La famiglia di Roberto Calì, il devoto morto a seguito delle ferite riportate durante la processione di Sant’Agata nel febbraio del 2004, dovrà essere risarcita di 900mila euro. Il pagamento, a carico del comitato dei festeggiamenti, dell’arcidiocesi di Catania e del ministero dell’Interno, «non impedisce alla chiesa di svolgere le sue attività caritatevoli». Lo ha deciso la Corte d’appello di Catania revocando il provvedimento cautelare del presidente della stessa Corte, Alfio Scuto, che lo scorso 11 luglio aveva bloccato il risarcimento.
In quel caso Scuto motivò la decisione con «limpossibilità, nel caso di blocco del patrimonio della Chiesa e delle risorse monetarie, di assolvere alle attività caritatevoli in favore di migliaia di cittadini che giornalmente vengono assistiti». Secondo la Corte, invece, presieduta da Dorotea Quartararo, la valutazione cautelare è «assai generica», e le difficoltà dell’Arcidiocesi (su cui in particolare grava il risarcimento di 600mila euro), sono solo «ipotizzate e non provate». Inoltre i giudici sottolineano che il risarcimento «è ampiamente ridimensionato dal pagamento da parte della Reale Mutua dell’intero massimale, fissato in 520mila euro».
Calì, all’epoca 22enne e disoccupato, era rimasto ferito ai piedi della salita di Sangiuliano, nei momenti concitati della tradizionale acchianata. La folla lo calpestò fino a provocargli un’emorragia il fegato. Trasferito all’ospedale, morì il giorno dopo a causa delle lesioni e lasciando la moglie Rita Consoli e due figli piccoli. Era stato il Tribunale civile di Catania a fine maggio a quantificare in 900mila euro il risarcimento, poi congelato dalla decisione del presidente della corte d’Appello.

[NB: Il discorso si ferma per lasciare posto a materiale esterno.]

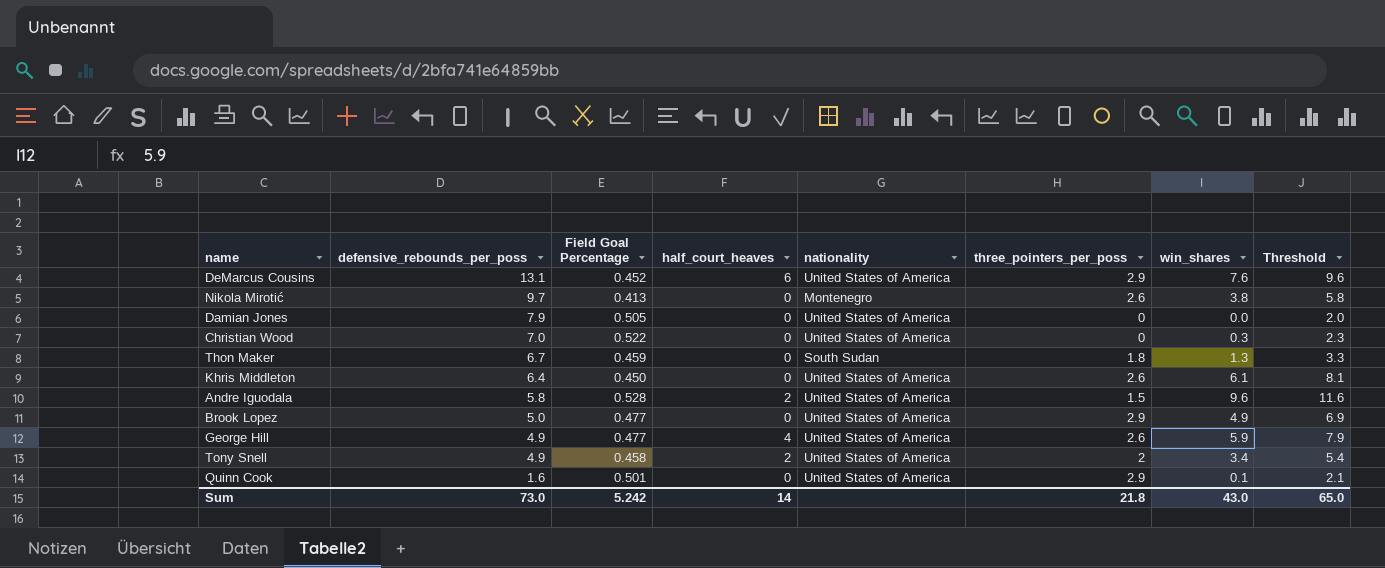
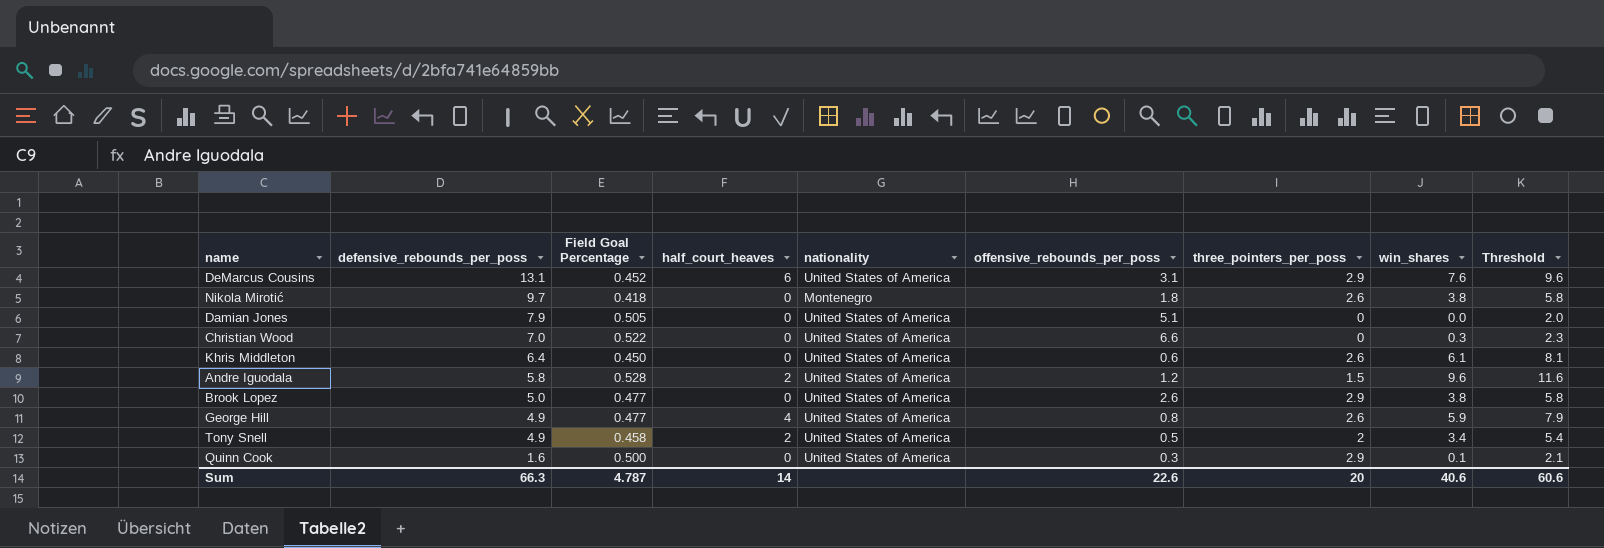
column offensive_rebounds_per_poss | position: none -> 6
row Thon Maker: 6.7 | 0.459 | 0 | South Sudan | 1.8 | 1.3 | 3.3 -> none
Nikola Mirotić | Field Goal Percentage: 0.413 -> 0.418
Brook Lopez | win_shares: 4.9 -> 3.8
Brook Lopez | Threshold: 6.9 -> 5.8
Quinn Cook | Field Goal Percentage: 0.501 -> 0.500
Sum | defensive_rebounds_per_poss: 73.0 -> 66.3
Sum | Field Goal Percentage: 5.242 -> 4.787
Sum | three_pointers_per_poss: 21.8 -> 20
Sum | win_shares: 43.0 -> 40.6
Sum | Threshold: 65.0 -> 60.6

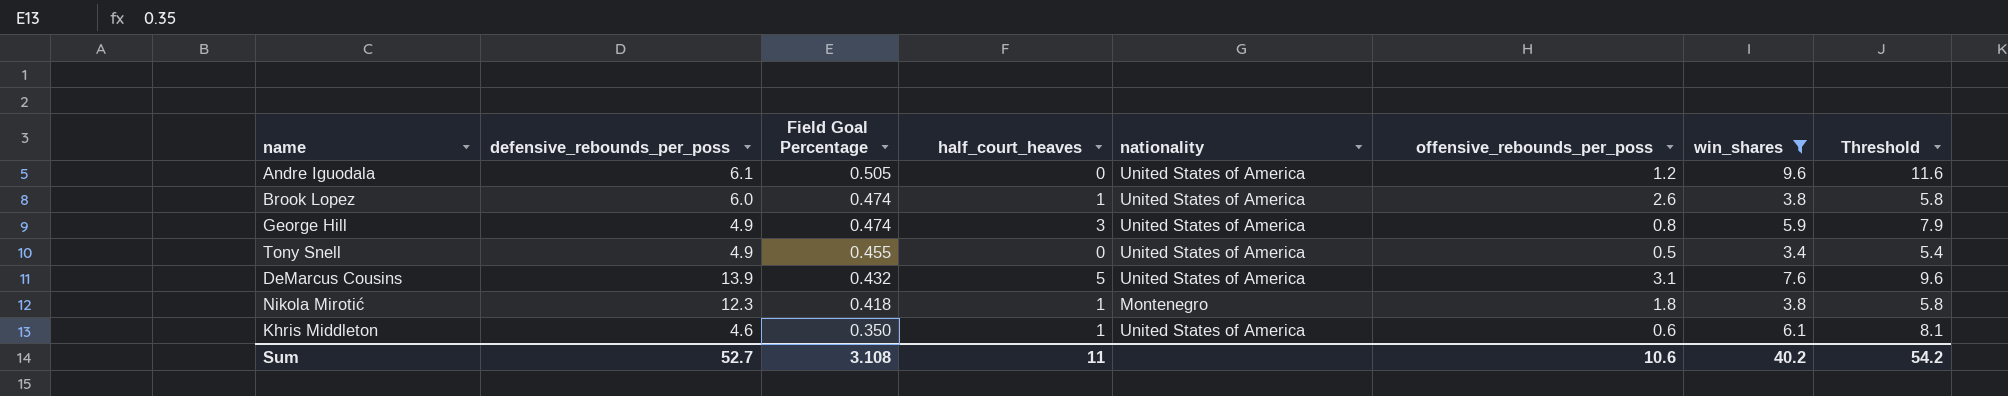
filter: none -> win_shares >= 3.4
row order: defensive_rebounds_per_poss descending -> Field Goal Percentage descending
column three_pointers_per_poss | position: 7 -> none
Andre Iguodala | defensive_rebounds_per_poss: 5.8 -> 6.1
Andre Iguodala | Field Goal Percentage: 0.528 -> 0.505
Andre Iguodala | half_court_heaves: 2 -> 0
Brook Lopez | defensive_rebounds_per_poss: 5.0 -> 6.0
Brook Lopez | Field Goal Percentage: 0.477 -> 0.474
Brook Lopez | half_court_heaves: 0 -> 1
George Hill | Field Goal Percentage: 0.477 -> 0.474
George Hill | half_court_heaves: 4 -> 3
Tony Snell | Field Goal Percentage: 0.458 -> 0.455
Tony Snell | half_court_heaves: 2 -> 0
DeMarcus Cousins | defensive_rebounds_per_poss: 13.1 -> 13.9
DeMarcus Cousins | Field Goal Percentage: 0.452 -> 0.432
DeMarcus Cousins | half_court_heaves: 6 -> 5
Nikola Mirotić | defensive_rebounds_per_poss: 9.7 -> 12.3
Nikola Mirotić | half_court_heaves: 0 -> 1
Khris Middleton | defensive_rebounds_per_poss: 6.4 -> 4.6
Khris Middleton | Field Goal Percentage: 0.450 -> 0.350
Khris Middleton | half_court_heaves: 0 -> 1
Sum | defensive_rebounds_per_poss: 66.3 -> 52.7
Sum | Field Goal Percentage: 4.787 -> 3.108
Sum | half_court_heaves: 14 -> 11
Sum | offensive_rebounds_per_poss: 22.6 -> 10.6
Sum | win_shares: 40.6 -> 40.2
Sum | Threshold: 60.6 -> 54.2

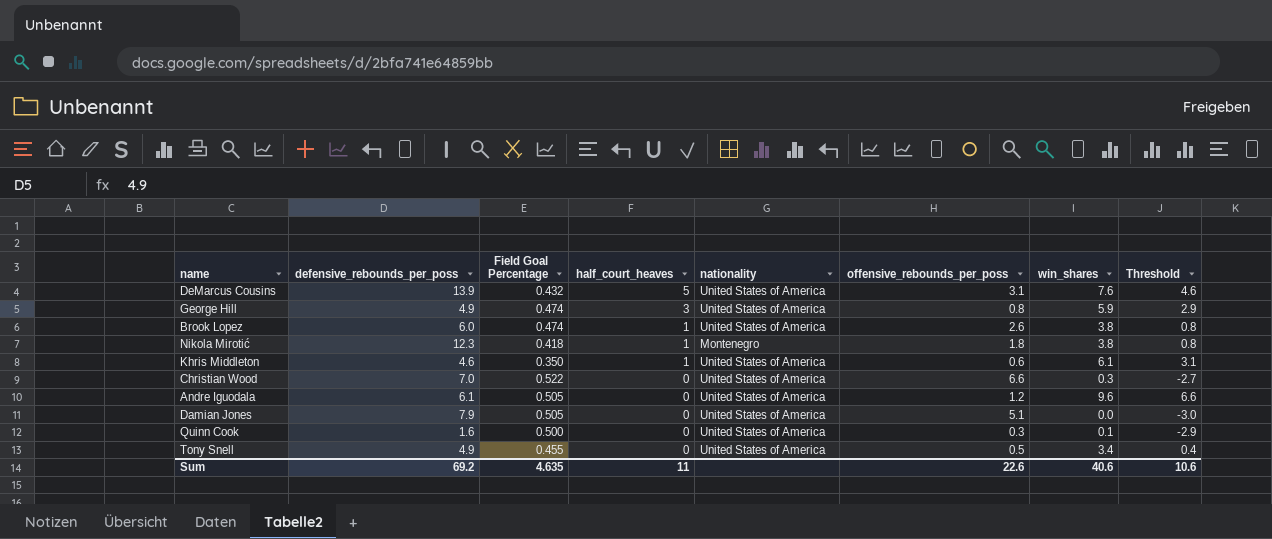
filter: win_shares >= 3.4 -> none
row order: Field Goal Percentage descending -> half_court_heaves descending
column Threshold | formula: [win_shares] + 2 -> [win_shares] - 3
Sum | defensive_rebounds_per_poss: 52.7 -> 69.2
Sum | Field Goal Percentage: 3.108 -> 4.635
Sum | offensive_rebounds_per_poss: 10.6 -> 22.6
Sum | win_shares: 40.2 -> 40.6
Sum | Threshold: 54.2 -> 10.6

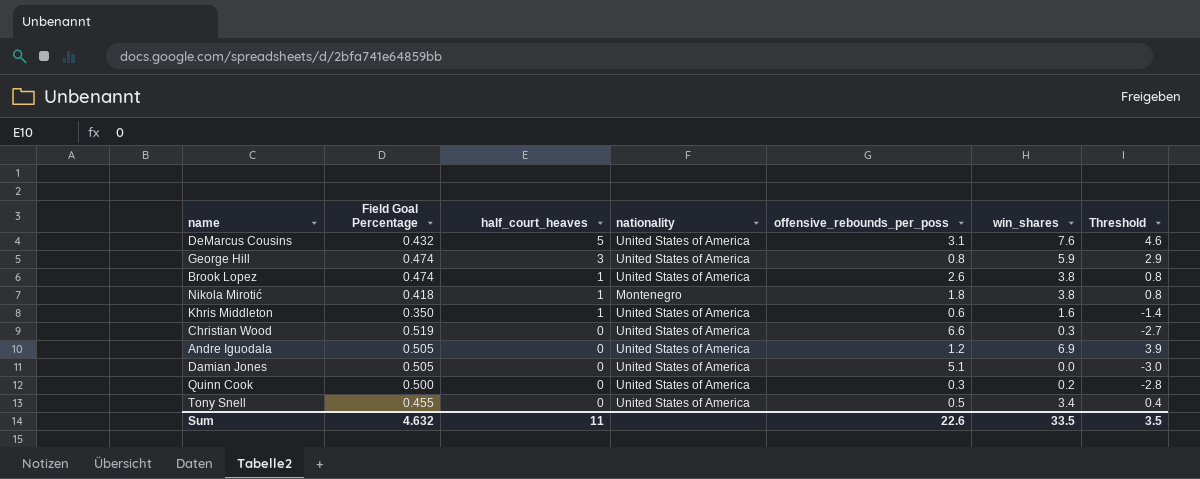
column defensive_rebounds_per_poss | position: 2 -> none
Khris Middleton | win_shares: 6.1 -> 1.6
Khris Middleton | Threshold: 3.1 -> -1.4
Christian Wood | Field Goal Percentage: 0.522 -> 0.519
Andre Iguodala | win_shares: 9.6 -> 6.9
Andre Iguodala | Threshold: 6.6 -> 3.9
Quinn Cook | win_shares: 0.1 -> 0.2
Quinn Cook | Threshold: -2.9 -> -2.8
Sum | Field Goal Percentage: 4.635 -> 4.632
Sum | win_shares: 40.6 -> 33.5
Sum | Threshold: 10.6 -> 3.5

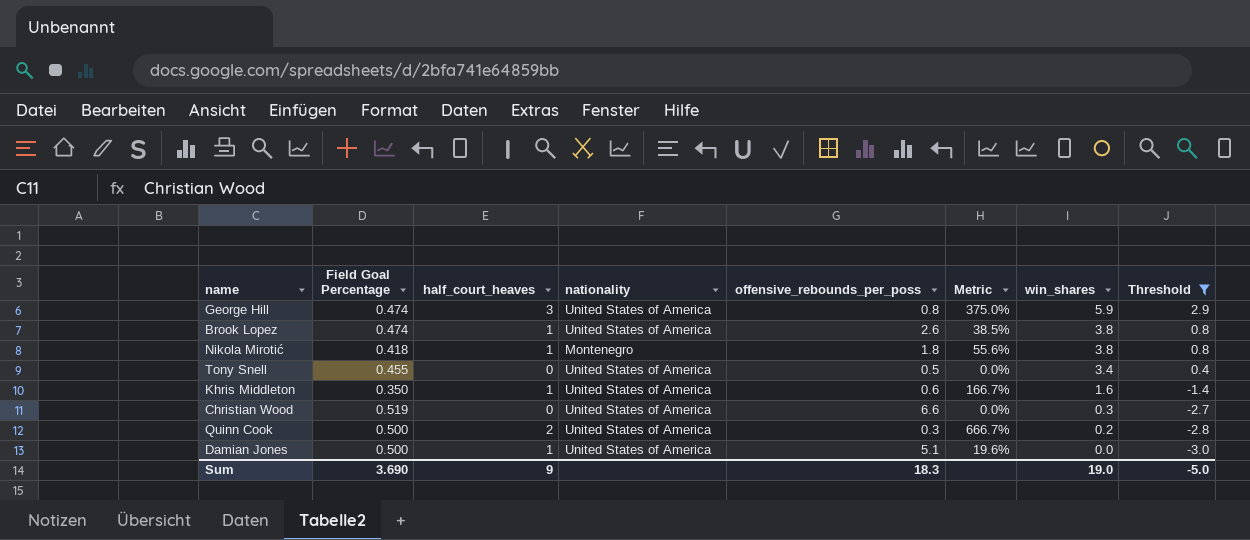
filter: none -> Threshold <= 2.9
row order: half_court_heaves descending -> win_shares descending
column Metric | formula: none -> [half_court_heaves] / [offensive_rebounds_per_poss]
Quinn Cook | half_court_heaves: 0 -> 2
Damian Jones | Field Goal Percentage: 0.505 -> 0.500
Damian Jones | half_court_heaves: 0 -> 1
Sum | Field Goal Percentage: 4.632 -> 3.690
Sum | half_court_heaves: 11 -> 9
Sum | offensive_rebounds_per_poss: 22.6 -> 18.3
Sum | win_shares: 33.5 -> 19.0
Sum | Threshold: 3.5 -> -5.0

Per la morte di Calì, in quattro subirono un processo, ma tutte le posizioni furono archiviate ad eccezione dell’allora capo vara Alfio Rao, condannato in Cassazione a quattro mesi di carcere. Sentenza che ha portato Rao a lasciare il ruolo. A succedergli, il suo più stretto collaboratore, l’attuale capo vara Claudio Baturi.